REQUIRED WORK ::
Leave the pictures out and print, word for word, the lines below from the one with "- The model" through the final line.

Version comparison data
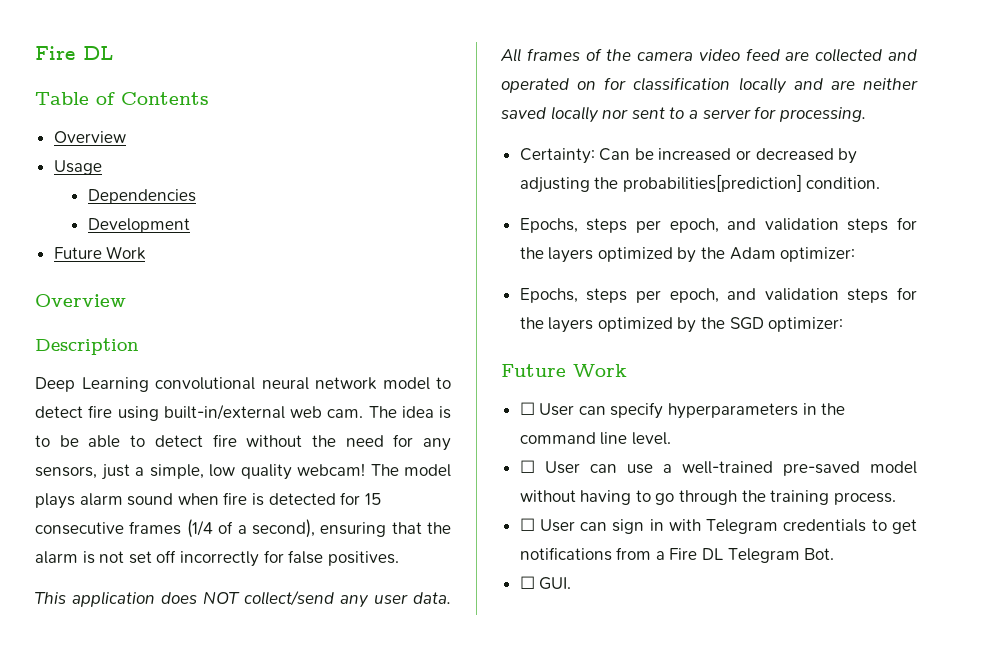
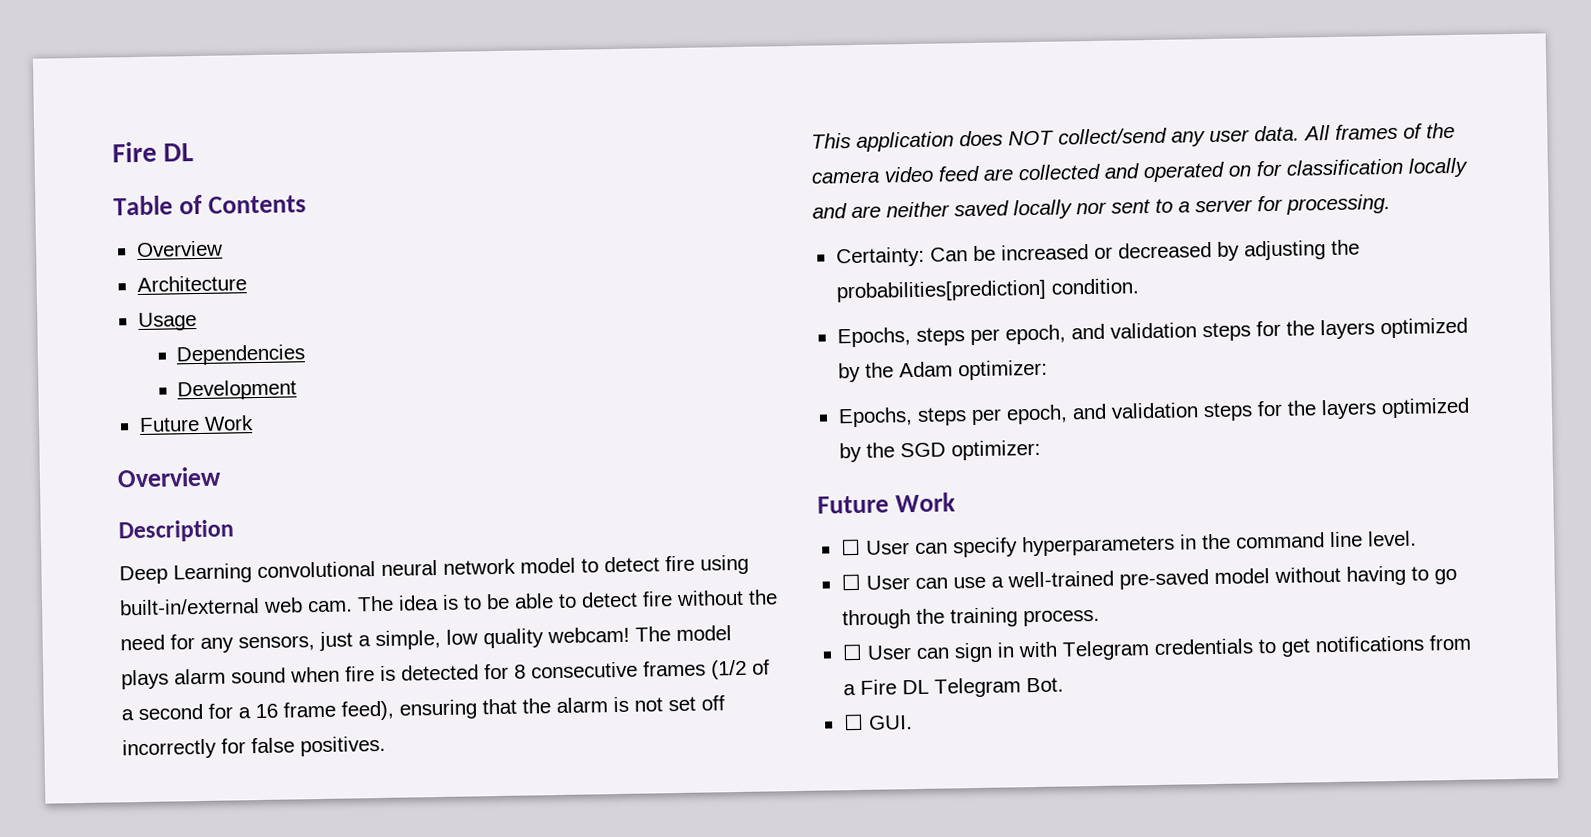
+ Architecture
- The model plays alarm sound when fire is detected for 15 consecutive frames (1/4 of a second), ensuring that the alarm is not set off incorrectly for false positives.
+ The model plays alarm sound when fire is detected for 8 consecutive frames (1/2 of a second for a 16 frame feed), ensuring that the alarm is not set off incorrectly for false positives.

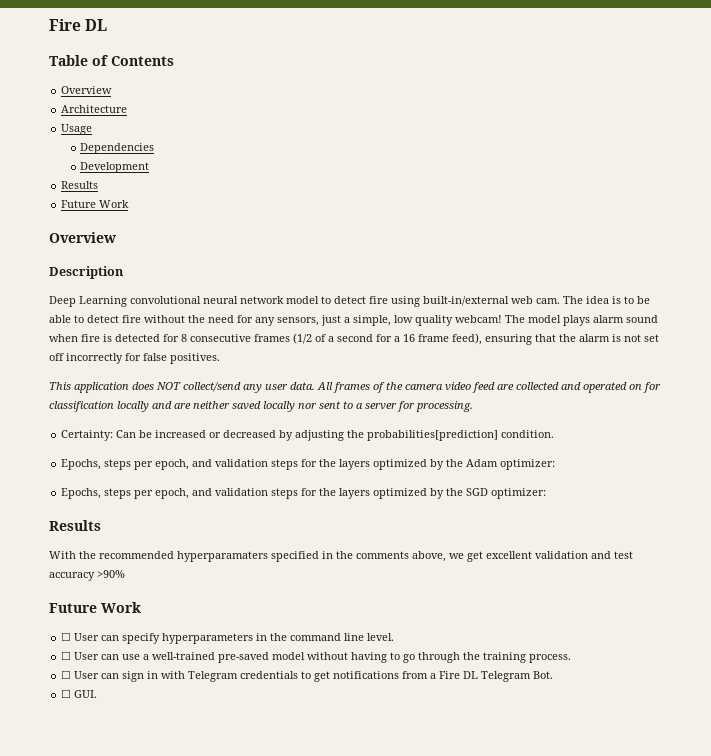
  Development
+ Results
  Epochs, steps per epoch, and validation steps for the layers optimized by the SGD optimizer:
+ Results
+ With the recommended hyperparamaters specified in the comments above, we get excellent validation and test accuracy >90%

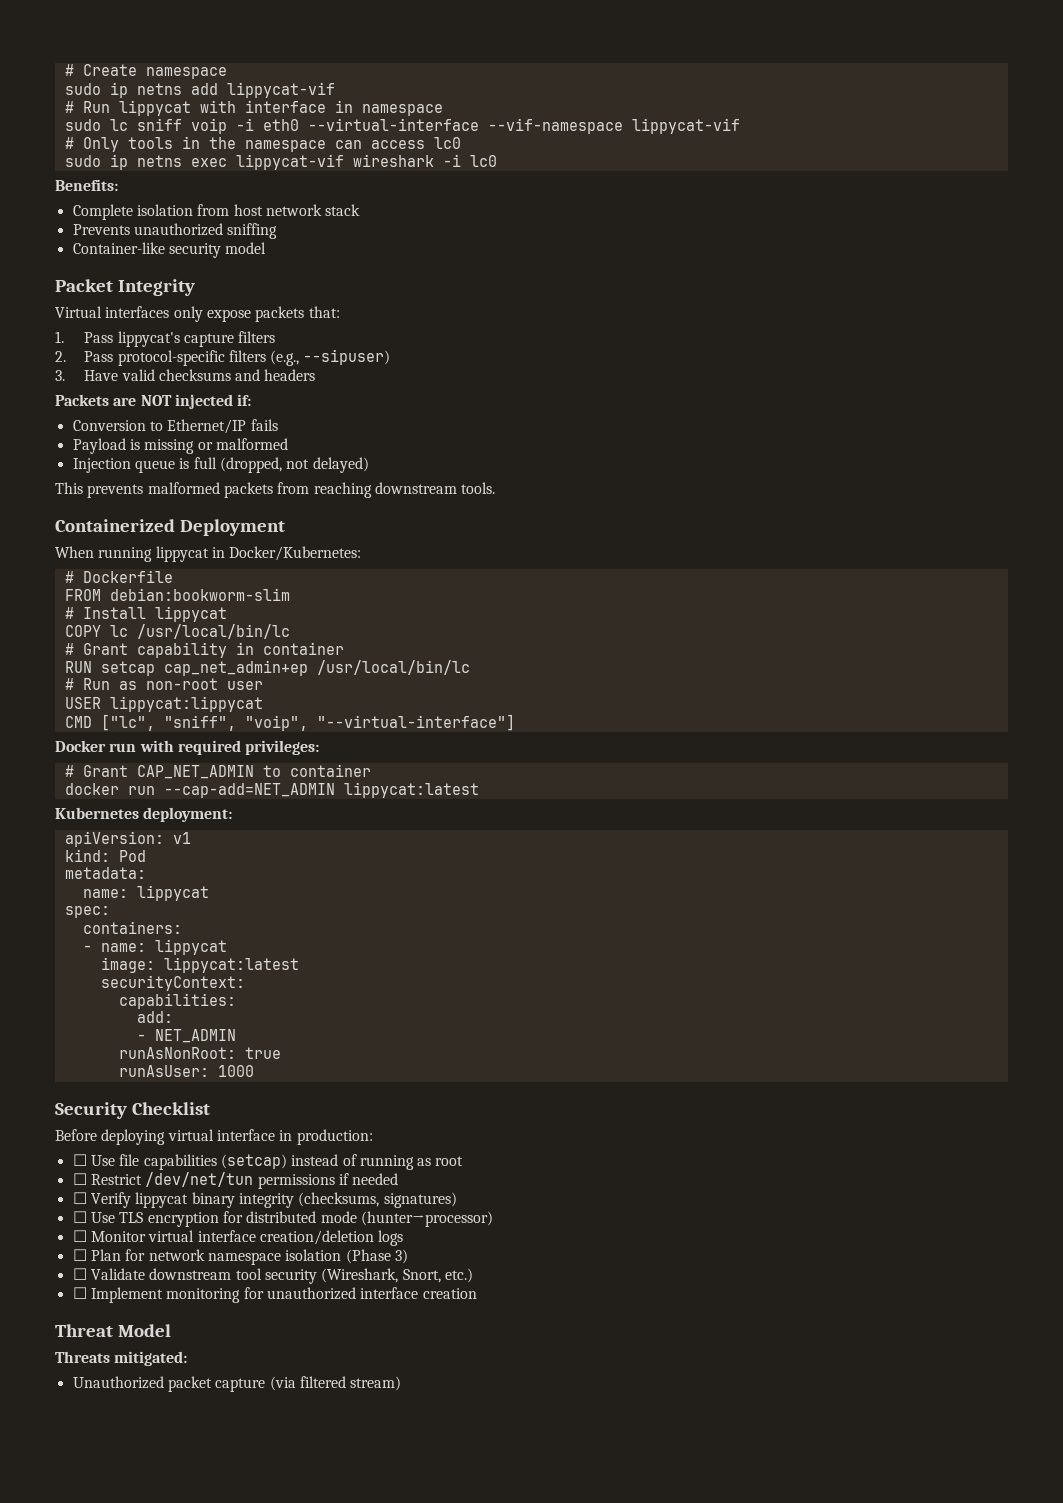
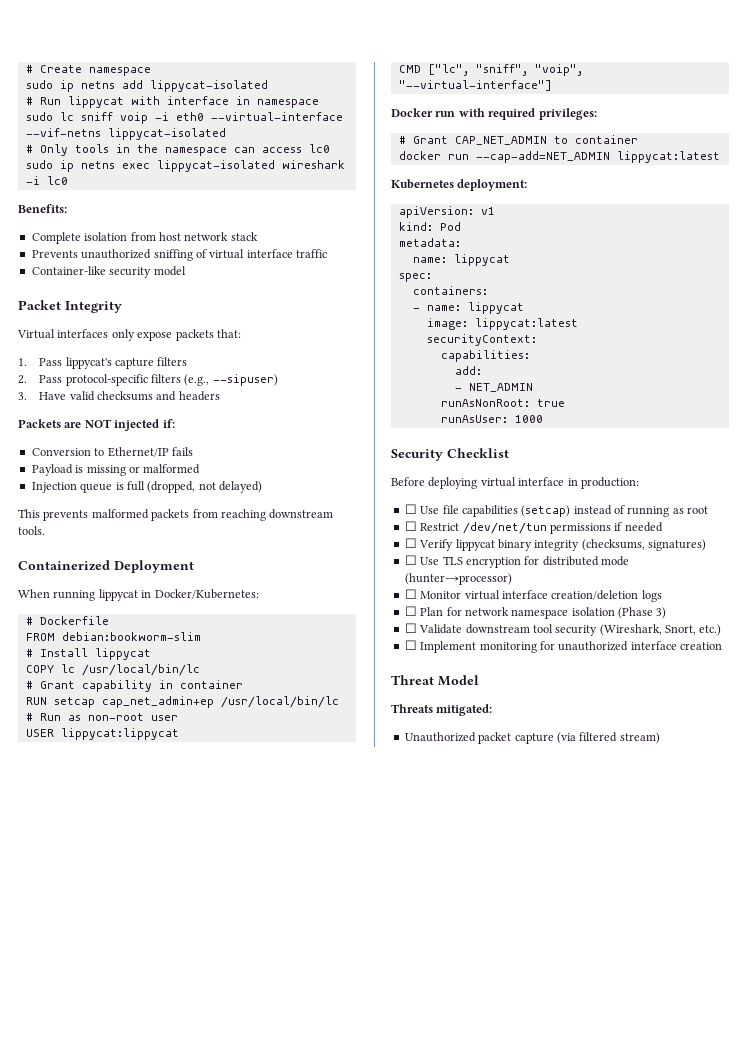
- sudo ip netns add lippycat-vif
+ sudo ip netns add lippycat-isolated
- sudo lc sniff voip -i eth0 --virtual-interface --vif-namespace lippycat-vif
+ sudo lc sniff voip -i eth0 --virtual-interface --vif-netns lippycat-isolated
- sudo ip netns exec lippycat-vif wireshark -i lc0
+ sudo ip netns exec lippycat-isolated wireshark -i lc0
- Prevents unauthorized sniffing
+ Prevents unauthorized sniffing of virtual interface traffic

TASK OUTPUT ::
- The model plays alarm sound when fire is detected for 15 consecutive frames (1/4 of a second), ensuring that the alarm is not set off incorrectly for false positives.
+ The model plays alarm sound when fire is detected for 8 consecutive frames (1/2 of a second for a 16 frame feed), ensuring that the alarm is not set off incorrectly for false positives.

  Development
+ Results
  Epochs, steps per epoch, and validation steps for the layers optimized by the SGD optimizer:
+ Results
+ With the recommended hyperparamaters specified in the comments above, we get excellent validation and test accuracy >90%

- sudo ip netns add lippycat-vif
+ sudo ip netns add lippycat-isolated
- sudo lc sniff voip -i eth0 --virtual-interface --vif-namespace lippycat-vif
+ sudo lc sniff voip -i eth0 --virtual-interface --vif-netns lippycat-isolated
- sudo ip netns exec lippycat-vif wireshark -i lc0
+ sudo ip netns exec lippycat-isolated wireshark -i lc0
- Prevents unauthorized sniffing
+ Prevents unauthorized sniffing of virtual interface traffic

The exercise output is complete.